Nimbaya!, a female drum and dance company, finds the origin of its name in the traditional Guinean Nimba mask, which symbolizes a woman at her peak of power and beauty. Through deep and resounding beats, Nimbaya! presented a tribute to the beauty, strength, fertile abundance and integrity of women.
Andover hosted the Nimbaya! group for the greater part of last week. The group’s visit included workshops with students and various smaller performances.
Nimbaya!’s visit culminated with its performance last Friday night in Cochran Chapel.
In addition to providing the audience with a taste of Guinean culture, Nimbaya!’s performance raised awareness to issues in Guinea and around the world.
Nimbaya! “is a daring response to taboos stretching back thousands of years,” according to Andover’s press release for the Nimbaya! ensemble.
The female members play the djembe, an instrument that was historically reserved for male players in Western Africa.
In an interview with The Boston Globe, current troupe member Seregbè Conde said, “Our message is that we want to tell Guinean women, all African women, that we can’t just stay as we are. Women need to do everything men do, fight for everything like men. For you, overseas, we want to give a true image of Guinea, and of our culture.”
The group of young women, made up of Aicha Conde, Mamadama Soumah, Mamadama Sylla, M’mah Sylla, Aminata Camara, Fatoumata Camara, Salematou Keita and Conde, is currently on an international tour to address the issue of female genital mutilation (FGM).

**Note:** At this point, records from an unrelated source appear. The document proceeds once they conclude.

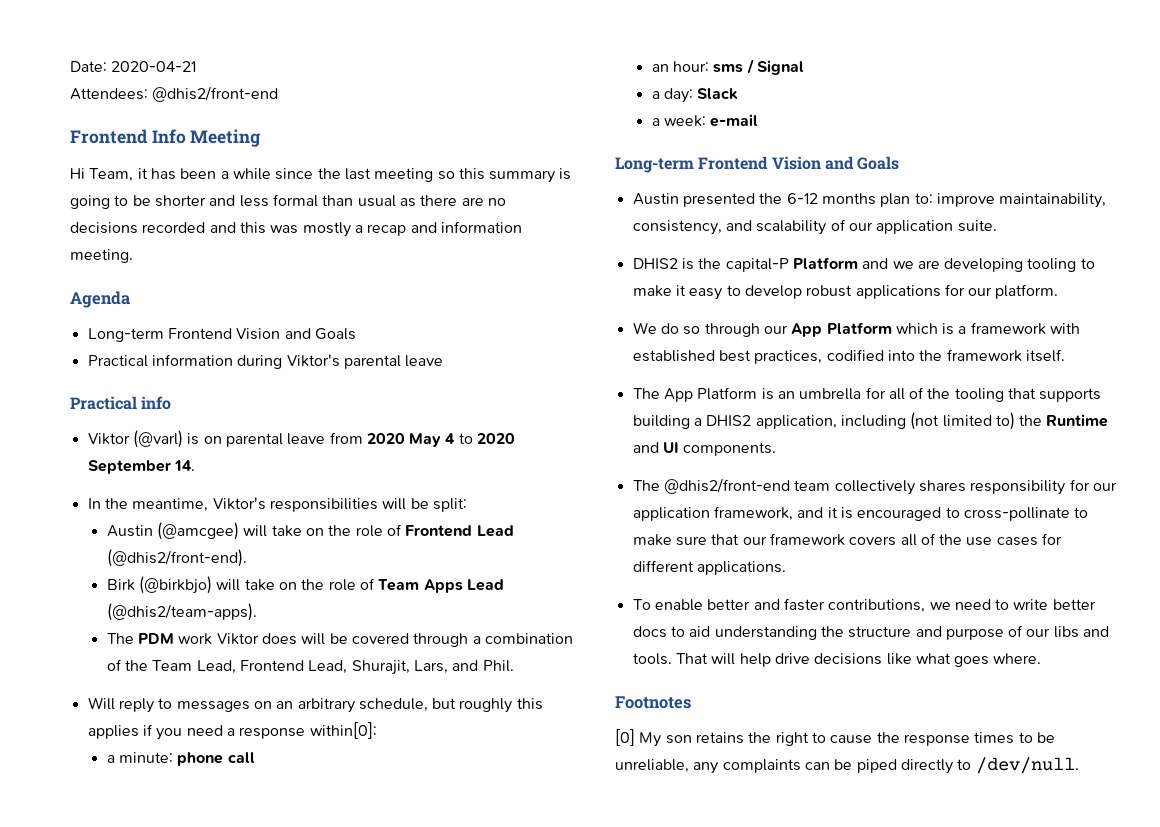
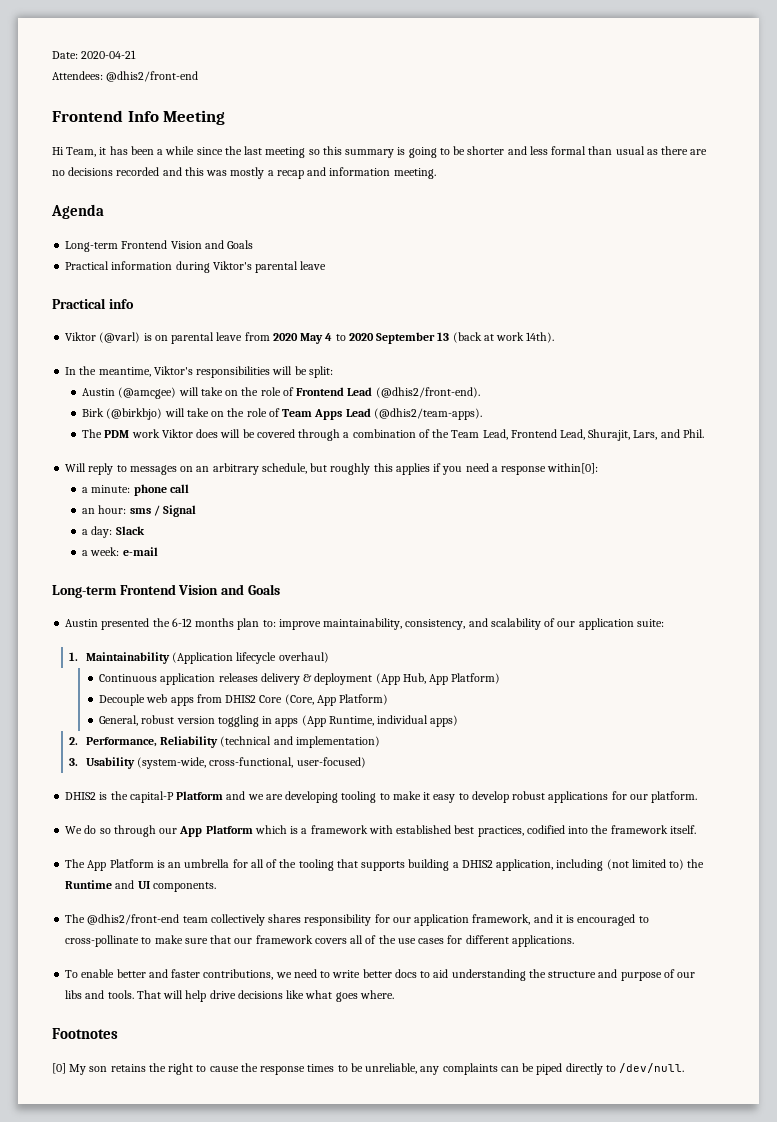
- Viktor (@varl) is on parental leave from 2020 May 4 to 2020 September 14.
+ Viktor (@varl) is on parental leave from 2020 May 4 to 2020 September 13 (back at work 14th).
- Austin presented the 6-12 months plan to: improve maintainability, consistency, and scalability of our application suite.
+ Austin presented the 6-12 months plan to: improve maintainability, consistency, and scalability of our application suite:
+ 1. Maintainability (Application lifecycle overhaul)
+ Continuous application releases delivery & deployment (App Hub, App Platform)
+ Decouple web apps from DHIS2 Core (Core, App Platform)
+ General, robust version toggling in apps (App Runtime, individual apps)
+ 2. Performance, Reliability (technical and implementation)
+ 3. Usability (system-wide, cross-functional, user-focused)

FGM is a violation of an individual’s rights to physical and mental health. As victims of FGM, the women of the group speak out to stop this practice in their hometown and around the globe.

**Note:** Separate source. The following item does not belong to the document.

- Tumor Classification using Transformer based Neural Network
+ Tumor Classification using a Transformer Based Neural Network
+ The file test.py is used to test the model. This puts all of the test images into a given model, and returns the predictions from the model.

Reflecting this message, Nimbaya! opened Act One with a scene called “FGM-Excision-Soli (Coastal Region of Guinea)” with clear, ringing voices, a colorful xylophone and drums and swift dance movements.
In one particularly powerful moment, the group shouted “ATO! Ayendimina!” which means, “Stop! It’s hurting me!”
“I [was] very moved by their performance because they really tried hard to promote the banning of FGM, and their dancing and drumming was very inspirational and memorable,” said Stephanie Huang ’14.
The next few acts continued to present a diverse range of scenes and messages.
“Solo Balaphone” underlined the necessity of stopping drug and alcohol abuse, while “Djeliyakan,” “Doubadjabi,” “Solo Sangban” and “Krin” embodied the Highland and Coastal Regions of Guinea and the Forest Region of Guinea in music.
As each woman sang, she drummed on an enormous drum, producing rapid rhythms and a prevailing sound.
The Nimbaya! performers rotated between drumming simultaneously in a line and performing solo pieces.
Each artist had the spotlight for a few minutes, and some performers somersaulted on the ground and over their drums.
Many acts embodied the message of gender equality the Nimbaya! performers sought to convey.
In one entertaining act, a man started out drumming, but the Nimbaya! female drummers quickly pushed him away and took over the rhythms, illustrating that not only can men play the djembe, so too can women.
Another piece, “Moussoloule,” was a call for women around the world, according to the performance’s program.
“Doundoumba” and “Tambour,” featured dances that celebrated the strength of women and men.
Many pieces also depicted village life and stories in Guinea.
Accompanied by animated dance and steady drumming, “Sinte,” a song of the Baga people, told a story of two youngsters who want to marry, but face their parents’ disapproval.
In between songs, the Nimbaya! performers acted out village life by changing from one traditional colorful garment of clothing to another and even standing on their drums in certain scenes.
The audience erupted into cheers every time the group finished an act and applauded profusely for them every chance they got.
“I think they have incredible energy, and they are fantastic performers. I liked how their performances told a story and how they get across the message that they’re trying to send through their shows,” said Sophie Landay ’14.
To conclude the show by physically connecting with the audience, the Nimbaya! performers invited the audience to participate in the final two acts of the performance, “Solo Sangban” and “Yole.”
Diane Moore, Instructor and Chair of Philosophy and Religious Studies, said, “The different ways to communicate have been extraordinary because in spite of language barriers, the opportunity to really connect with these women because of their energy and extraordinary generosity has been really life changing.”
“They are pioneers in fighting female genital mutilation, still practiced in parts of the world, and in education, for girls and boys. They are trying to help found a school through their work […] we are extraordinarily lucky to have them with us,” she said.